Thursday 9 July 2020

On 'playful interventions' in art

Another recycled blog, a bilious response to a particulalry irritating public artwork. It's from 2013.


I know a lot about art, and I know what I don't like. What I particularly don't like is lazy, clumsy, cocksure public art. I've had it up to here with 'playful interventions'.

You'll know what I mean. Some artist you've never heard of has made (or more likely caused to be made) some kind of thing (not, in all likelihood, a painting, but an object, a public thing: a performance, or film, 10,000 dirty jamjars stuffed with condoms, street art.) Its aims are invariably expressed in this kind of slack prose:

Finial Response is a permanent public artwork in the bustling heart of Soho in London.

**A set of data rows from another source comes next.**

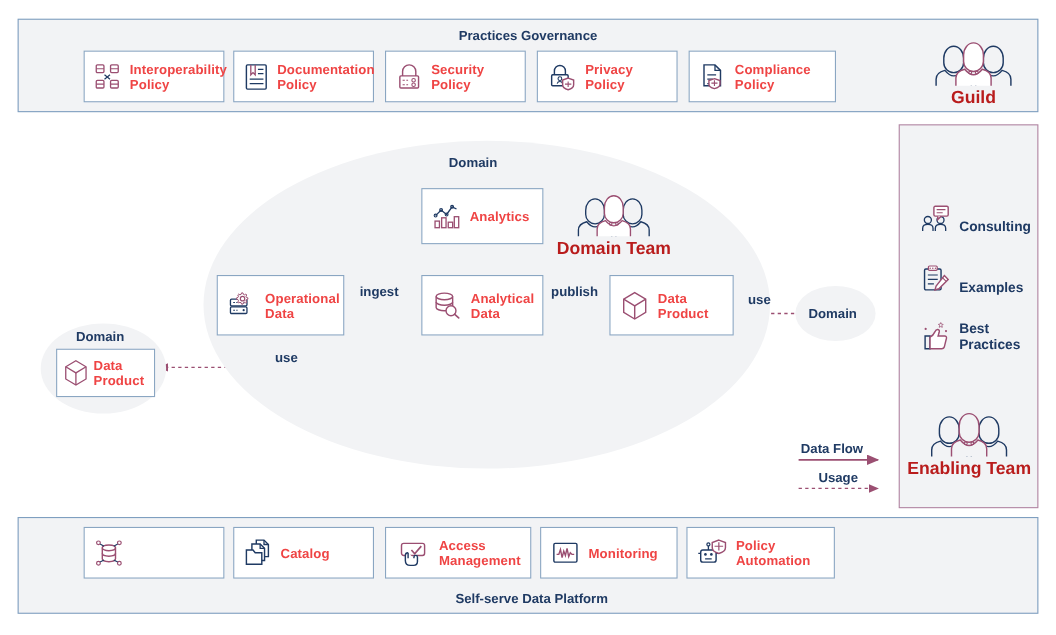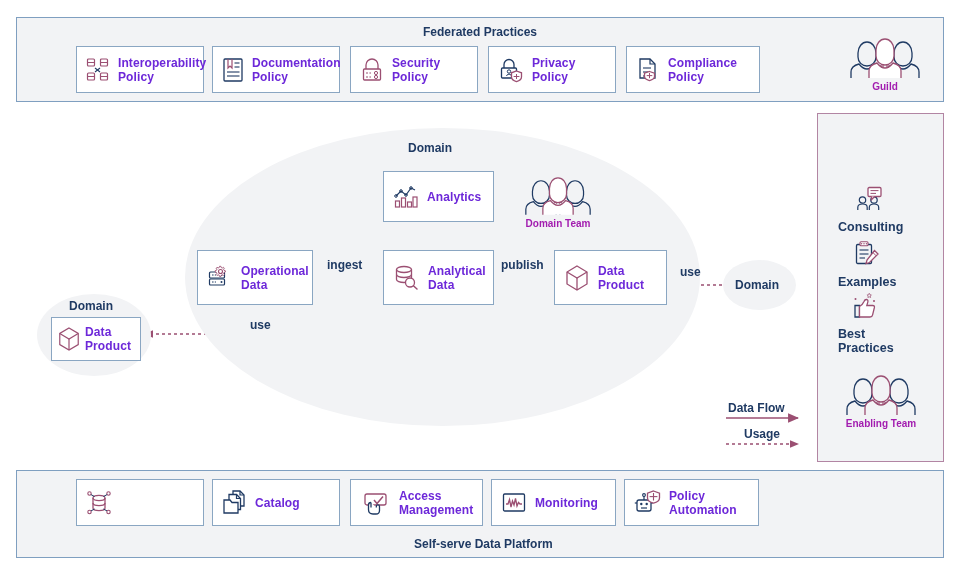"Federated Practices" div.abs { text: Federated Practices -> Practices Governance }
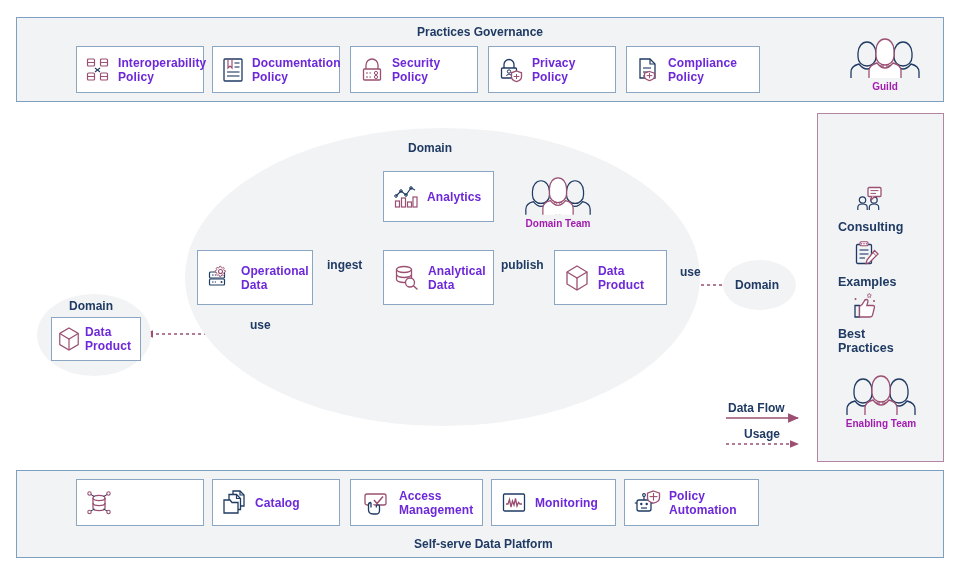"Interoperability" .card .lbl { color: #6d28d9 -> #ef4444 }
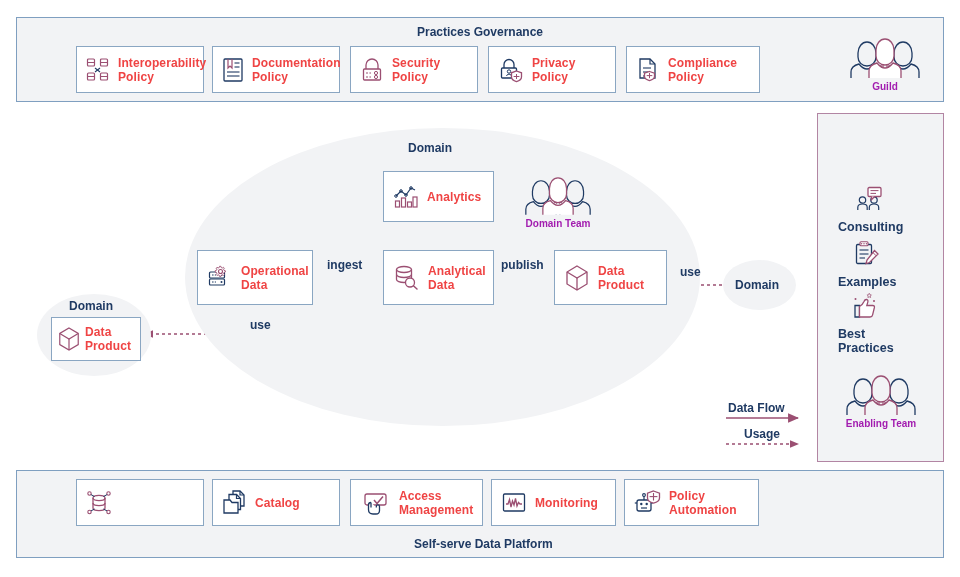"Guild" .team .cap { color: #a21caf -> #b91c1c; font-size: 10px -> 16px }
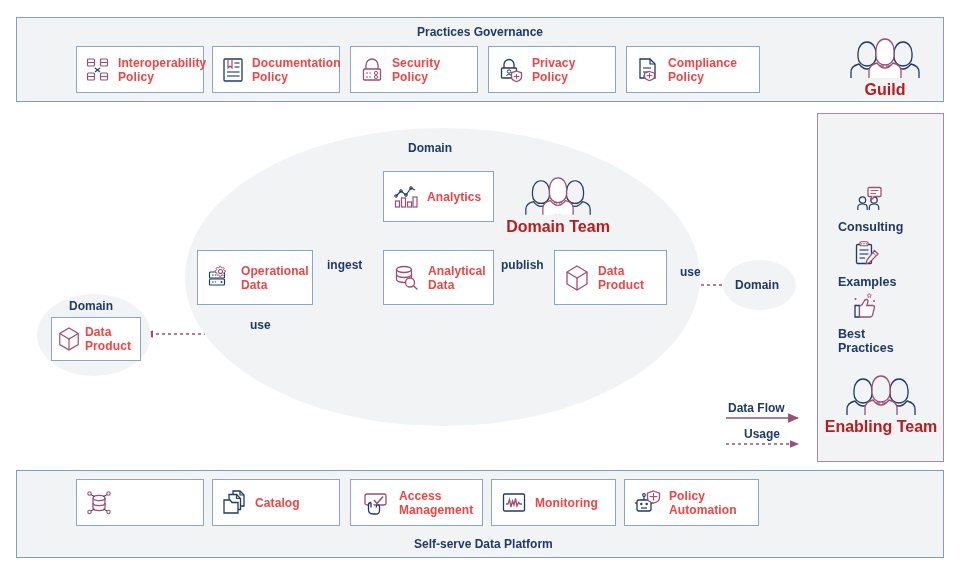"Consulting" .rail-item { align-items: center -> flex-end; flex-direction: column -> none }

It is an interactive and light-based piece that blurs the boundaries between architecture installation and art [.] It consists of 109 individually shaped black steel profiles sandwiching illuminated acrylic which responds to the movements of passers-by. Each profile shape echoes ornamental finials found around Westminster, connecting Soho’s decorated past with its new incarnation as a media hub.

'Blurs the boundaries' my aunt fanny. Soho has been dedicated for decades to doing just that, using such time-honoured strategies as booze, sex, drugs and patisseries - we don't need any well-intentioned intervention to add to that mix because there are no boundaries left to blur. Finial Response is, we are later assured ' a constantly changing artwork that will engage and delight for many years to come.'

Finial Response (Image © Google images)

This was optimistic. Last time I looked it wasn't working, or perhaps not switched on. It is in any case a one-look-and-you've-got-it object. Who'd want to see the damn thing on their way to and from work every day?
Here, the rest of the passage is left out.